The powered subwoofer, which is fed from the passive woofer terminals, thus has to be re-equalized to get back that mid- and low-bass energy. It actually incorporates an 11-band equalizer, to allow the best integration to be obtained with the owner's room acoustics.
Without touch we are but hunks of wood
The Quatros are a tad more complicated to set up than most loudspeakers. Fortunately, your audio dealer should be the one having to do that job. The high-pass filters need to be set for your amplifier's input impedance via internal DIP switches. The speakers are then located within the room for optimal midrange coherence, and the woofer's 11-band EQ is calibrated using an SPL meter and Vandertones, a CD Vandersteen supplies his dealers. In this two-person process, one participant sits in the sweet spot with the meter and the other dials in each of the EQ bands on the speakers' rear panels. Each speaker is tuned separately. After adjusting the EQ, you tune in the amount of bass reproduced with the woofers' level controls. Vandersteen says that customers who buy the Quatros used and have no Vandersteen dealer to set them up can substitute the warble tones on Editor's Choice (CD, Stereophile STPH016-2) for Vandertones; the owner's manual posted on his website has the instructions.
The final setup chore is adjusting the speakers' rake, so the signal is time and phase coherent at the listening position. "For time- and phase-aligned designs, the vertical height of the drivers in relation to the listening position is vital," Vandersteen said. "You can have a huge horizontal window if you address the tilt correctly.

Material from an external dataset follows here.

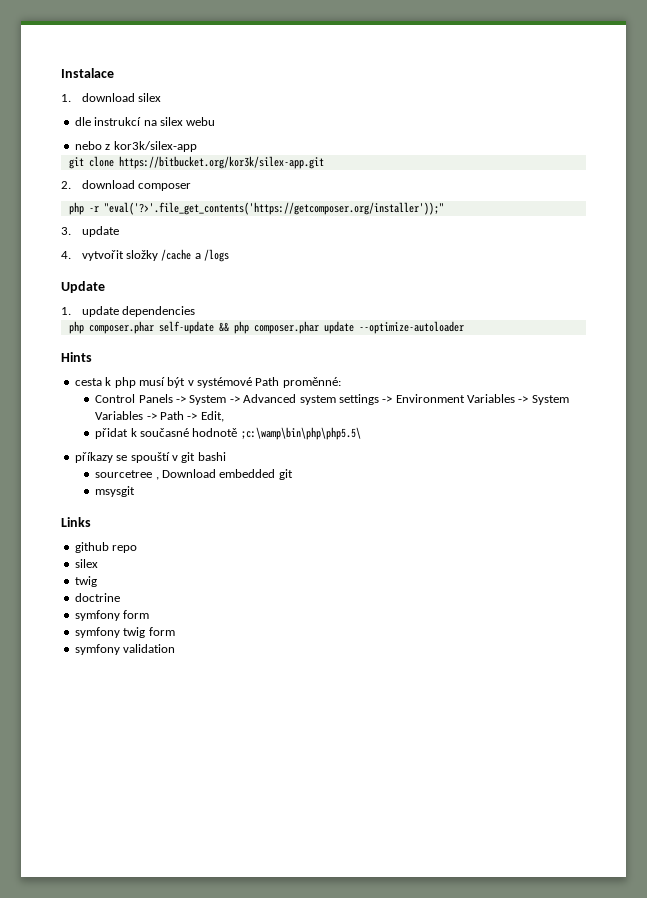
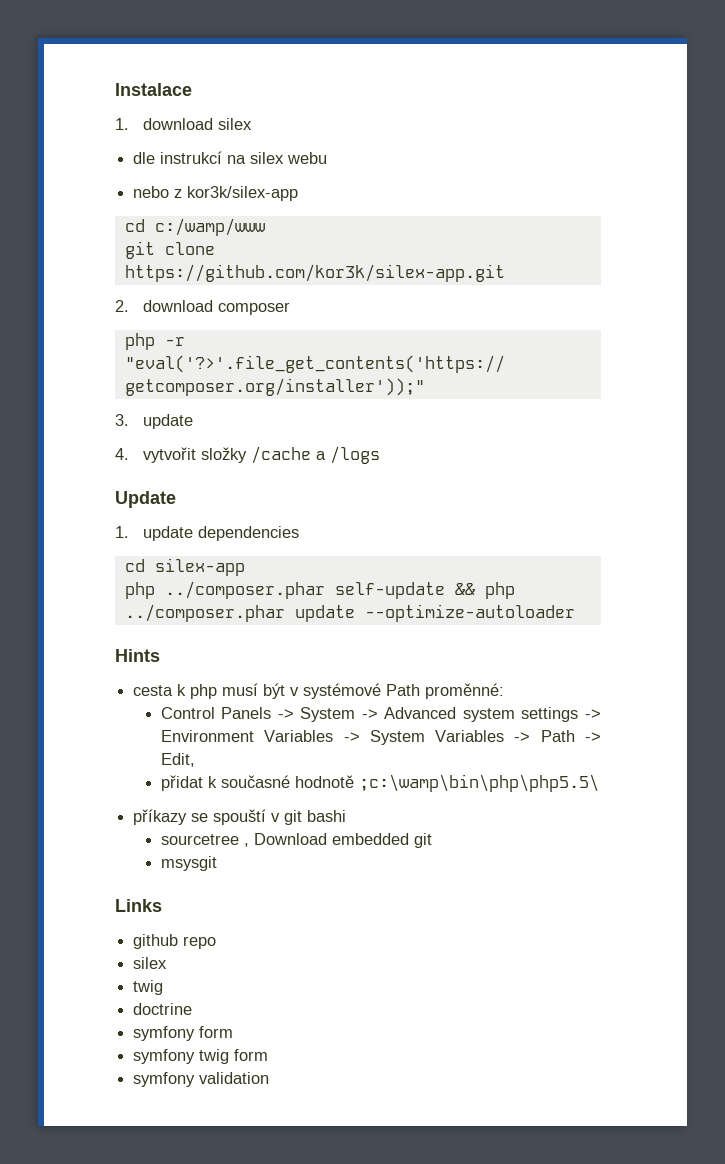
(197, 146) none -> [124,218,265,236] // cd c:/wamp/www
[118,156,324,169] https://bitbucket.org/kor3k/silex-app.git -> [124,264,505,282] https://github.com/kor3k/silex-app.git
[68,321,154,334] // php composer.phar -> [124,558,245,576] [124,581,325,599] // cd silex-app // php ../composer.phar
[253,321,319,334] composer.phar -> [124,604,285,622] ../composer.phar

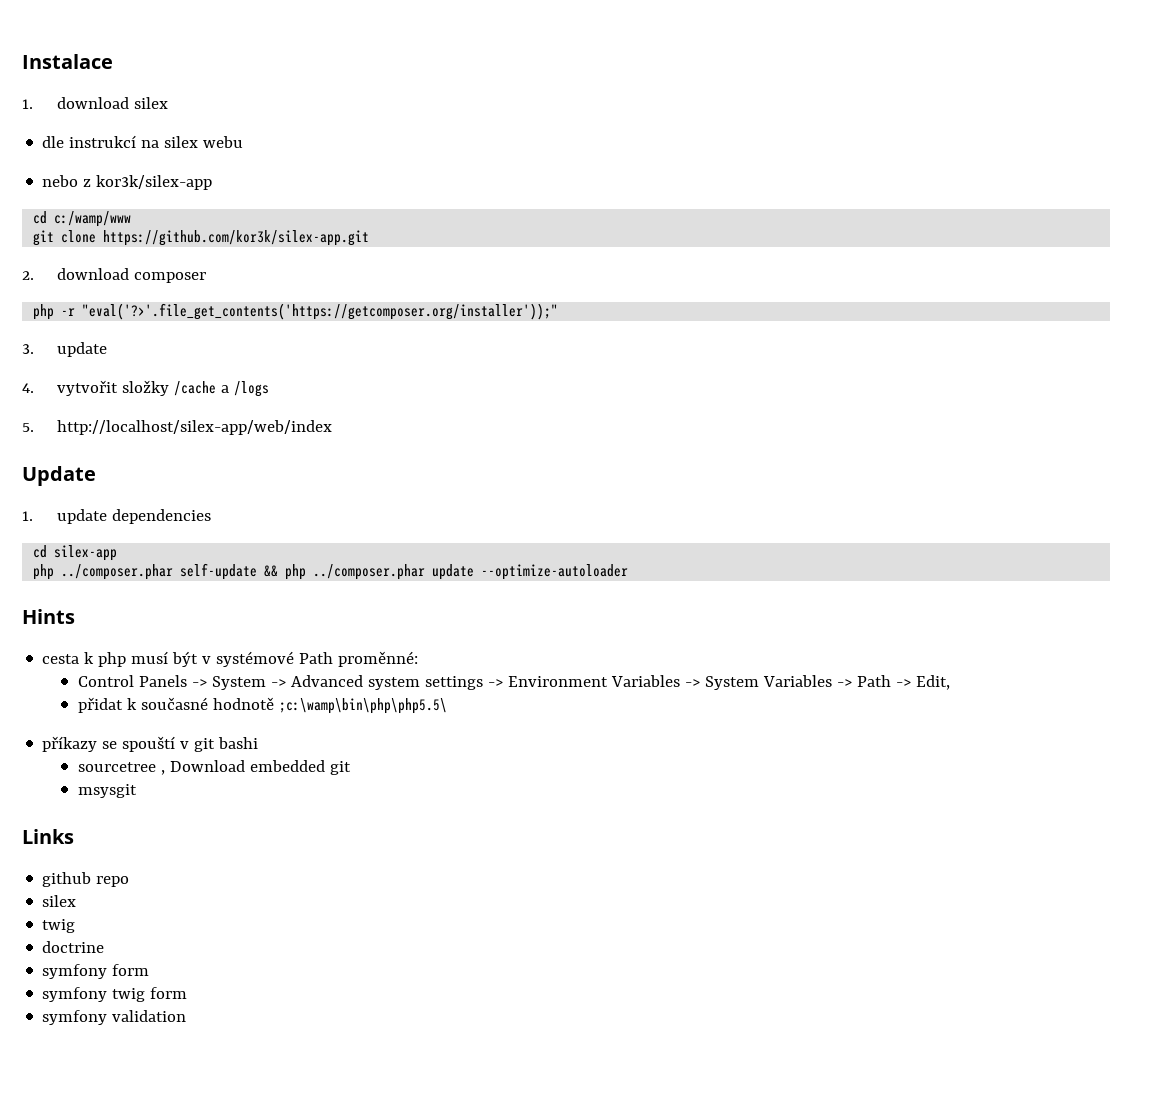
(380, 455) none -> [22,420,333,435] // 5. http://localhost/silex-app/web/index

We believe that waveform preservation is crucial."
To communicate the subtlest universal truths by means of wood, metal, and vibrating air
As Art Dudley is wont to say, Jethro H. Tull! Vandersteen wasn't kidding about that huge horizontal window, as I discovered on listening to Paavo Järvi and the Cincinnati Symphony Orchestra's recording of Elgar's Enigma Variations (SACD, Telarc SACD-60660). The soundstage was immense —both wide and deep. Not only was the CSO's bass section hefty and solid, but the acoustic of Music Hall was almost frighteningly detailed —a sure sign of clean deep-bass response, in my experience.